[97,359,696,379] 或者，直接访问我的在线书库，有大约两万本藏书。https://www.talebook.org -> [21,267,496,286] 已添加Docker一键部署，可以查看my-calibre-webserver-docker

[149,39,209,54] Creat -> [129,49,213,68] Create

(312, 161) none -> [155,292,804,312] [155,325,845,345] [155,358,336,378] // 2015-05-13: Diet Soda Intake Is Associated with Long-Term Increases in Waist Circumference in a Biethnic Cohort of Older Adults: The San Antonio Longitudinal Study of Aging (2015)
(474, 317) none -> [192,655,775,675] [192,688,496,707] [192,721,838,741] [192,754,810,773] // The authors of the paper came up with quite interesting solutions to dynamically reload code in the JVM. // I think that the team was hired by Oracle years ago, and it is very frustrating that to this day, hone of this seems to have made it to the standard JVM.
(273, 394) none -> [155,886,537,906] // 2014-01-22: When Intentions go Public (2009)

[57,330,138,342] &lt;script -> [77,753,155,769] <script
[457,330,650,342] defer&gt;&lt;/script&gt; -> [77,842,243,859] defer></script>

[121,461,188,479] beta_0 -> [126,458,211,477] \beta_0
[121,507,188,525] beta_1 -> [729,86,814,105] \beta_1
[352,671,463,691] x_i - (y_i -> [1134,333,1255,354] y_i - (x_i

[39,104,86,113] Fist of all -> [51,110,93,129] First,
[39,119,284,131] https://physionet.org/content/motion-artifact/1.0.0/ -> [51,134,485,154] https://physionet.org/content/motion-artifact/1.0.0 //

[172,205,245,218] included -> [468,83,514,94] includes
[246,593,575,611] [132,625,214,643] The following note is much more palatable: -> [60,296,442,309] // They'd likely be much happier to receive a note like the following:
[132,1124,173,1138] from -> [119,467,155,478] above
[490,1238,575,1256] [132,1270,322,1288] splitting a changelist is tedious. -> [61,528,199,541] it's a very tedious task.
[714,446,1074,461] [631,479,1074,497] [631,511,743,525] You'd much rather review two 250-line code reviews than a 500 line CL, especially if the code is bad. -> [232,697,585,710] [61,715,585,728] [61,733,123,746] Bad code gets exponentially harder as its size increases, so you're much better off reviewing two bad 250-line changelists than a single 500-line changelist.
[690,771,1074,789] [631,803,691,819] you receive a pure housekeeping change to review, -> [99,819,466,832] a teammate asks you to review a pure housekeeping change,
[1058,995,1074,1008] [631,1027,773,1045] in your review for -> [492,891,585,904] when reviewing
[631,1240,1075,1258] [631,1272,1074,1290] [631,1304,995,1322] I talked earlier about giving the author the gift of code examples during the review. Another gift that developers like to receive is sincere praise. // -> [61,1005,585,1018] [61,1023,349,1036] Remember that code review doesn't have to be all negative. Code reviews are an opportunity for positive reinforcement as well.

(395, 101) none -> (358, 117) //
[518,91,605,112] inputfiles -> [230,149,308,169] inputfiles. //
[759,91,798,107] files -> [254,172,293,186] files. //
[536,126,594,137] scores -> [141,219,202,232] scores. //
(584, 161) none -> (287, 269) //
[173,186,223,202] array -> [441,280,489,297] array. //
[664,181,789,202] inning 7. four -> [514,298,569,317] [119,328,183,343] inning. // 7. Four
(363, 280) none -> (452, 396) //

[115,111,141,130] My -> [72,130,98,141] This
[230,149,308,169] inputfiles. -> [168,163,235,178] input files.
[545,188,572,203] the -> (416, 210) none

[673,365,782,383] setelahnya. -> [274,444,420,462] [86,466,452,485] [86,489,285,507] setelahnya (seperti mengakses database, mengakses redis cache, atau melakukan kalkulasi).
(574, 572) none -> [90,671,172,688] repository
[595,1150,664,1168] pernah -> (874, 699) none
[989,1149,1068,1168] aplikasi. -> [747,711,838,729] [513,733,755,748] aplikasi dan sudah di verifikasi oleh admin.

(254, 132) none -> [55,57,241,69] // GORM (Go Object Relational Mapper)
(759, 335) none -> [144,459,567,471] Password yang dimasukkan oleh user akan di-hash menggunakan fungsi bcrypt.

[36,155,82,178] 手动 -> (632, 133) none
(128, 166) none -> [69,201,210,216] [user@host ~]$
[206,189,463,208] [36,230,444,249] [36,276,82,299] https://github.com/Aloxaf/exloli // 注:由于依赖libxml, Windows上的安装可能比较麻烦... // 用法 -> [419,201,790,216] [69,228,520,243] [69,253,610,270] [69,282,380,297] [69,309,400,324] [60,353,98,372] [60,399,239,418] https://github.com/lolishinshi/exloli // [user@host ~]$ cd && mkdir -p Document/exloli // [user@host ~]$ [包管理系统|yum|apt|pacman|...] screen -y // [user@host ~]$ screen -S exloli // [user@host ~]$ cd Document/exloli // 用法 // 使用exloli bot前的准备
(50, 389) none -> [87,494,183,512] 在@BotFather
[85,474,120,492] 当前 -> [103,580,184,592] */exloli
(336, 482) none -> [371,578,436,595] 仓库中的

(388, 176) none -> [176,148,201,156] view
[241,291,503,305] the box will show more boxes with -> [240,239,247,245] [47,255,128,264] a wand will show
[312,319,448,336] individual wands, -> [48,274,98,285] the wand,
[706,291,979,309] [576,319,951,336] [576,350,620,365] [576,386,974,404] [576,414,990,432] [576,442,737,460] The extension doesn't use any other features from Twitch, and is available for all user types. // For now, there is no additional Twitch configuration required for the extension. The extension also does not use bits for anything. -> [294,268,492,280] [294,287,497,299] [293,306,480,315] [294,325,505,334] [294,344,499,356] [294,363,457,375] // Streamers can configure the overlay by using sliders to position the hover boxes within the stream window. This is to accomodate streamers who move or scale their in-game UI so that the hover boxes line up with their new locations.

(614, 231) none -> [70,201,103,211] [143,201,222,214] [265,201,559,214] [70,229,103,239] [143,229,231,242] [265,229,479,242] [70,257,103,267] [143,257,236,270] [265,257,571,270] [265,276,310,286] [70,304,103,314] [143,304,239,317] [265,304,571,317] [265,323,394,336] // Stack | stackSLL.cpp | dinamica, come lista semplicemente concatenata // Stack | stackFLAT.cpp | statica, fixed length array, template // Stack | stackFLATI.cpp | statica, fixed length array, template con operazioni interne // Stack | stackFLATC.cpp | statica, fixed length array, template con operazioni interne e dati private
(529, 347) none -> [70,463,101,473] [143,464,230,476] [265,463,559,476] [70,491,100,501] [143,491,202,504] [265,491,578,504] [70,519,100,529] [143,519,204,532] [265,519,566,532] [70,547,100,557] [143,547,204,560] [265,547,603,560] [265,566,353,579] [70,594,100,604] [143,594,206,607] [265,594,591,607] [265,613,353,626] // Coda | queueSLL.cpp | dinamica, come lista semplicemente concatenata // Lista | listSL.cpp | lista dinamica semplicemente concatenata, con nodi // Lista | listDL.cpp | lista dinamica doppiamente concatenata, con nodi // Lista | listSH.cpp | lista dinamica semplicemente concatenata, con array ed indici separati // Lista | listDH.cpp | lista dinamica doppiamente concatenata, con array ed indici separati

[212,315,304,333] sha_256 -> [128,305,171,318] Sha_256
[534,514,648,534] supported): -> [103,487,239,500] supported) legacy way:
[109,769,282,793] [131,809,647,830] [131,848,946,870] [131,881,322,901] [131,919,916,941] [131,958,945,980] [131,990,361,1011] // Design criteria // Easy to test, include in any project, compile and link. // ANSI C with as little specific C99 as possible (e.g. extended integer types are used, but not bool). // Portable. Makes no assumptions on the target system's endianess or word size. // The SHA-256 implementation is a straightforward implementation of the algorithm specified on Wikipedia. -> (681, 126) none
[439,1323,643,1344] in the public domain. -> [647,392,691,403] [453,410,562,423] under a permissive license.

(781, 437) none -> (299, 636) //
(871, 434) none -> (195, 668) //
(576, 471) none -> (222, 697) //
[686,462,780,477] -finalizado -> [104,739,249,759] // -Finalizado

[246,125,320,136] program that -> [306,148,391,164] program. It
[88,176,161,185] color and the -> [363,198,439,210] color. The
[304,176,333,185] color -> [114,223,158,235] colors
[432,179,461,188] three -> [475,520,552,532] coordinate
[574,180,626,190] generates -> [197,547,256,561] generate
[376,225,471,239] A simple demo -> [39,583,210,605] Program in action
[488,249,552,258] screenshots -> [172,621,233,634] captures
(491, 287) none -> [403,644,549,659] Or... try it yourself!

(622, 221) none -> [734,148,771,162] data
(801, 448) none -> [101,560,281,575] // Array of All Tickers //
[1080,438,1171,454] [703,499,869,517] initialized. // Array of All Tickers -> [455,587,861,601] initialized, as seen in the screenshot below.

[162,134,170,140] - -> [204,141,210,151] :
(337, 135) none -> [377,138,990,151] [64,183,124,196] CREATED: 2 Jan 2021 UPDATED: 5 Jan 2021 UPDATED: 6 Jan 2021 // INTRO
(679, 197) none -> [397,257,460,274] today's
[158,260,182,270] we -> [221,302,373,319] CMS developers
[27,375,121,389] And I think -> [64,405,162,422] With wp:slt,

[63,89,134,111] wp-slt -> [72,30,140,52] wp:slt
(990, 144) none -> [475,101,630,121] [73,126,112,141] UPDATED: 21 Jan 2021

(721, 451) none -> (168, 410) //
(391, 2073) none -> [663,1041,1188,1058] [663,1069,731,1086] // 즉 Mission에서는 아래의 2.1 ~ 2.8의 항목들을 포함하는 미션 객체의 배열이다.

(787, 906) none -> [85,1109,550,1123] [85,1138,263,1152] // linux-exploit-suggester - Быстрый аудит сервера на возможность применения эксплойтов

**Your goal:** Beginning with the line containing "[518,91,605,112] inputfiles ->" and ending with the line containing "(254, 132) none", extract those lines exactly from the listing above, and only those.

**Result of this task:**
[518,91,605,112] inputfiles -> [230,149,308,169] inputfiles. //
[759,91,798,107] files -> [254,172,293,186] files. //
[536,126,594,137] scores -> [141,219,202,232] scores. //
(584, 161) none -> (287, 269) //
[173,186,223,202] array -> [441,280,489,297] array. //
[664,181,789,202] inning 7. four -> [514,298,569,317] [119,328,183,343] inning. // 7. Four
(363, 280) none -> (452, 396) //

[115,111,141,130] My -> [72,130,98,141] This
[230,149,308,169] inputfiles. -> [168,163,235,178] input files.
[545,188,572,203] the -> (416, 210) none

[673,365,782,383] setelahnya. -> [274,444,420,462] [86,466,452,485] [86,489,285,507] setelahnya (seperti mengakses database, mengakses redis cache, atau melakukan kalkulasi).
(574, 572) none -> [90,671,172,688] repository
[595,1150,664,1168] pernah -> (874, 699) none
[989,1149,1068,1168] aplikasi. -> [747,711,838,729] [513,733,755,748] aplikasi dan sudah di verifikasi oleh admin.

(254, 132) none -> [55,57,241,69] // GORM (Go Object Relational Mapper)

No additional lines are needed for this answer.